金毘羅/笙野頼子

読了。でも良く分からなかったので再読してます。解説も難しい。まあ簡単に言うと「マイノリティの怨念は恐ろしい」ってことなのか?違うか。作者自身が自分のマイノリティ=女であること、ブスであることから自己肯定(=私は金毘羅である!)に至るまでの闘いの話という感じ。神仏習合には非常に興味を抱きました。庶民の神は大和朝廷と廃仏毀釈国家神道によって皆殺しにされ、持てる者の悩みの救済として仏教が普及し、しかし極私的な、自分の存在意義、自分がなぜここにいるのか答えてくれる極私的な祈りをささげる神は、いまの日本にはいない。
・・・むそーは基本的に宗教アレルギー体質ですが、神道と仏教には興味があります。神道は母方の祖父が熱心に信じておりました。死後その家を守る神になる、という考え方はなんとなく自分の考え方にしっくりする感じがしました。神と人、死者と生者の間は連続的であるという考え方が。仏教もお盆には死者が還ってくるとか、即身仏・・・人が仏になるって考え方がある。仏と人の間も連続的。あとアミニズムにも興味がある。自然信仰。たとえば巨岩とか巨木とか。自然現象。人智を超えるものに対しての畏敬。古い神。禁忌。言い伝え。たとえば井戸の上に上ると井戸の神様に怒られるとか。
なんというか、答えを探らせてくれるものが好きなんだと思います。神でも仏でも。信じるより疑うほうが好き。だから禅宗が好きなんだな。「仏さえ疑え」とか言っちゃうから気持ちいいよ、禅宗は。疑うのが好きなのは、きっと科学の子だからです。理屈を超えたものは嫌い。でも理屈にもいろんなフェーズがあると思う。宗教のパラダイムの中での整合性。それが科学のパラダイムと交わるときなんかは興奮するし。
AD変換に似ているかも。アナログデータをデジタルにする。宗教という古い知恵(古い=よくないもの、ということではない)で説明されていた世界を科学という新しい知恵で説明しなおそうとする。でも説明し切れていない、今はまだ。むそーは科学の子だから宗教という古い知恵で世界を見るよりも、科学という新しい知恵で世界を見たい。でも古い知恵にだって感動する。それは知恵の意義が同じだから。世界の構造を知りたい。世界の仕組みを知りたい。宗教も科学もそのための方便だし、どちらが優れたやり方ということも無い。「神は存在する」というパラダイムによって世界の構造と仕組みが説明できるのならそれでいい。ただ、むそーは科学の時代に生まれた子だから「神は存在する」って言われても「納得」できない。納得しさえすればむそーの中で「神は存在する」というパラダイムによる世界理解が行われるのだから、それはそれでめでたしだが。

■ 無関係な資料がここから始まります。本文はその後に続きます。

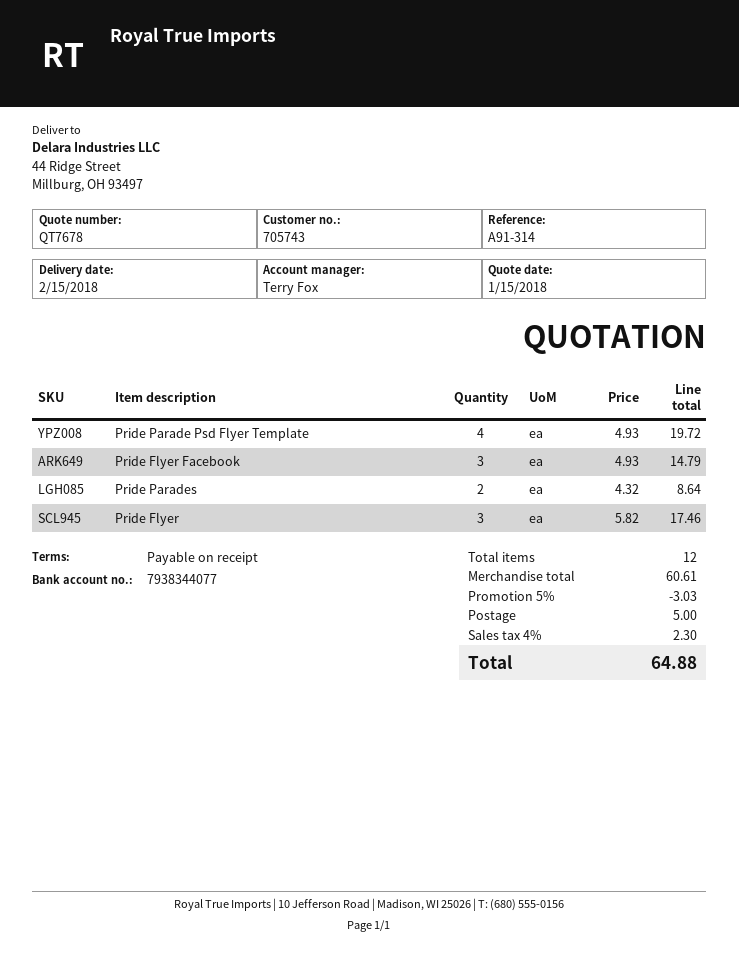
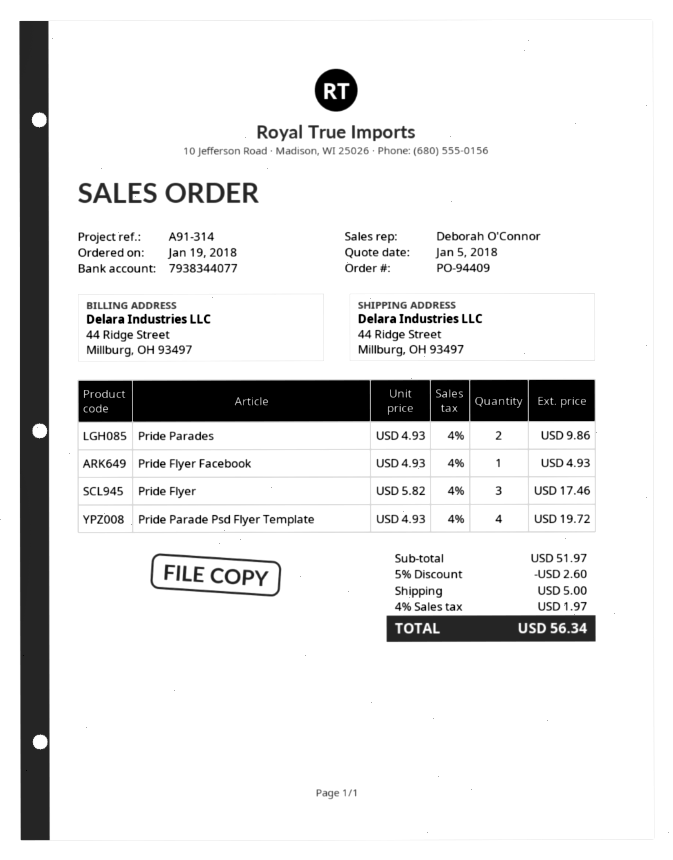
quote date: 2018-01-15 -> 2018-01-05
sales rep: Terry Fox -> Deborah O'Connor
Pride Flyer Facebook: 3 x 4.93 = 14.79 -> 1 x 4.93 = 4.93
Pride Parades: 2 x 4.32 = 8.64 -> 2 x 4.93 = 9.86
subtotal: 60.61 -> 51.97
discount: 5% = 3.03 -> 5% = 2.60
tax: 4% = 2.30 -> 4% = 1.97
total: 64.88 -> 56.34

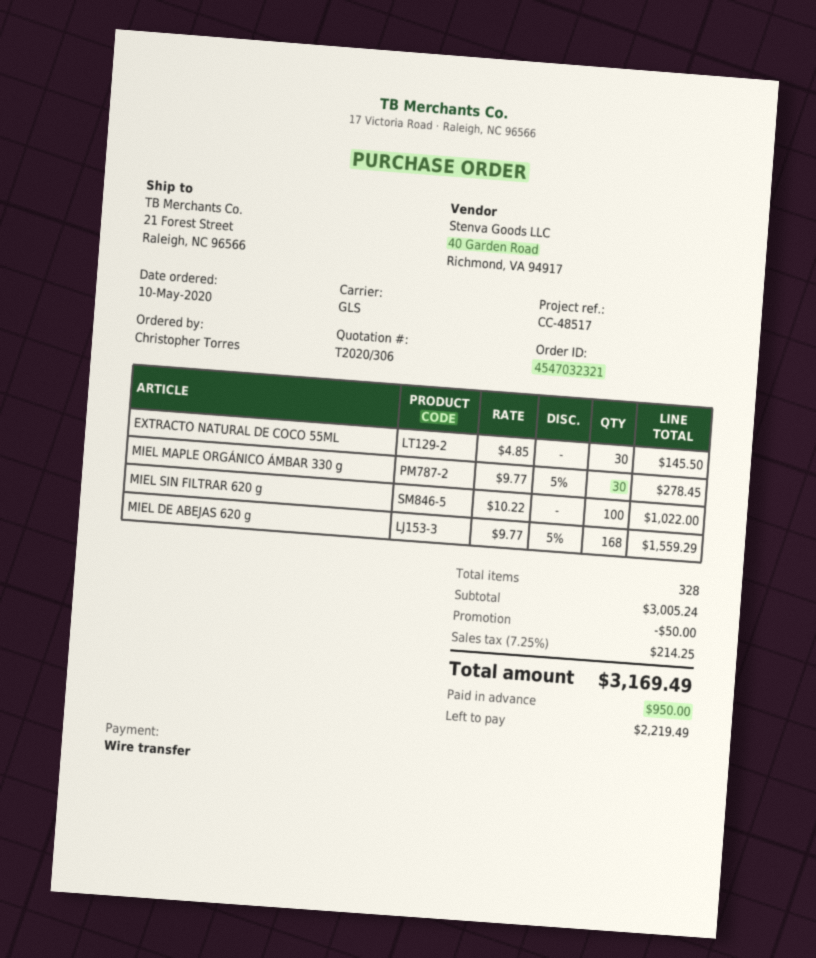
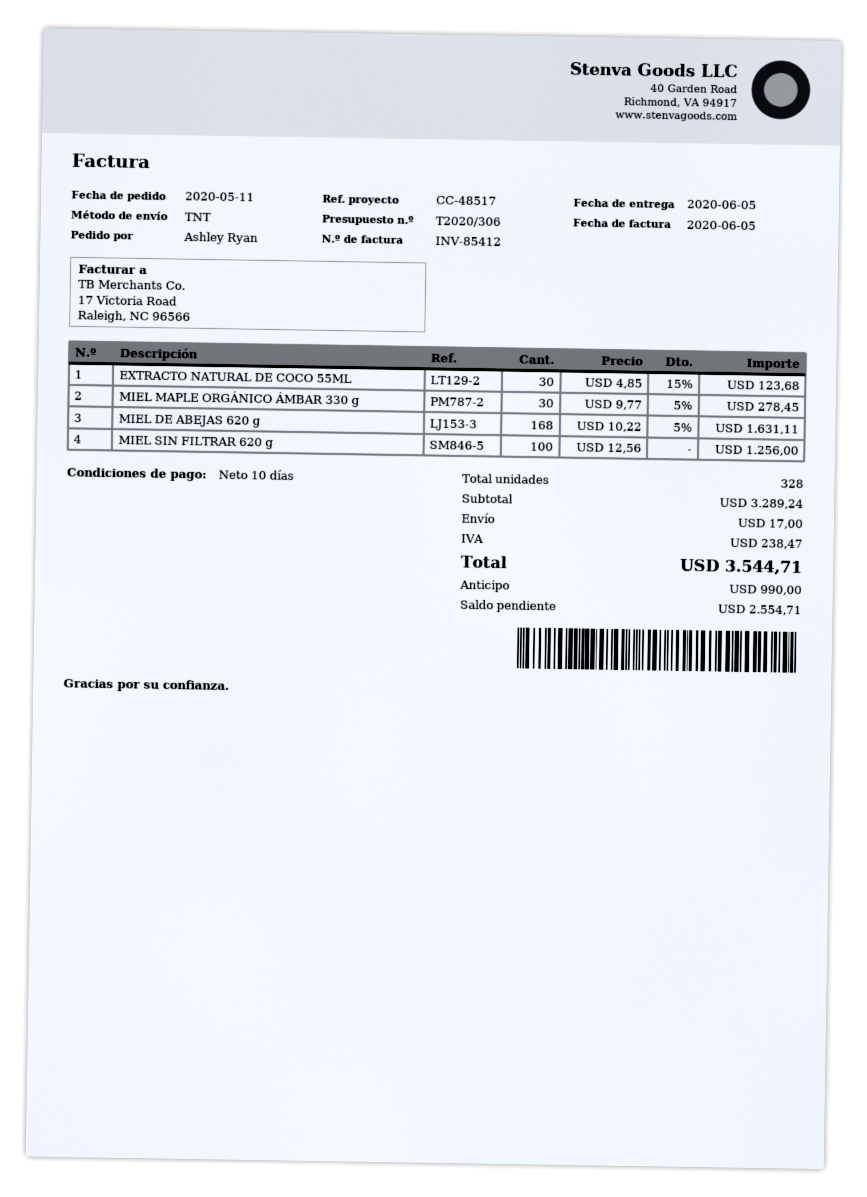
order date: 2020-05-10 -> 2020-05-11
ordered by: Christopher Torres -> Ashley Ryan
shipping method: GLS -> TNT
EXTRACTO NATURAL DE COCO 55ML: 30 x 4.85 = 145.50 -> 30 x 4.85 - 15% = 123.68
MIEL SIN FILTRAR 620 g: 100 x 10.22 = 1022.00 -> 100 x 12.56 = 1256.00
MIEL DE ABEJAS 620 g: 168 x 9.77 - 5% = 1559.29 -> 168 x 10.22 - 5% = 1631.11
subtotal: 3005.24 -> 3289.24
discount: 50.00 -> none
shipping: none -> 17.00
tax: 214.25 -> 238.47
total: 3169.49 -> 3544.71
deposit: 950.00 -> 990.00
balance: 2219.49 -> 2554.71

「科学は万能だ」「科学によって世界の全てが解き明かされる」とは言わない。ただ謎があるのは怖いのだ。人がなぜ知恵を使って世界を理解しようとするかというと、結局怖いからなのだ。自分たちの知らないことが、知らないことによって災厄をもたらすのではないか?だから人はこんなにも必死になって世界を理解しようとする。そのテクノロジー、理解する技術という意味においては、宗教も科学も一緒だと思う。宗教の理屈も否定しない。井戸の上に上って井戸の神様が怒って水が飲めなくなるか?科学的に言ってありえないけれども、でも可能性がある(謎がある)のならとりあえず井戸の上に上るのは止めておいたほうがいい。要は組み合わせればいいだけの話だ。宗教も科学も、どちらもまだそれだけでは世界を把握し得ない、未完成な技術なのだから。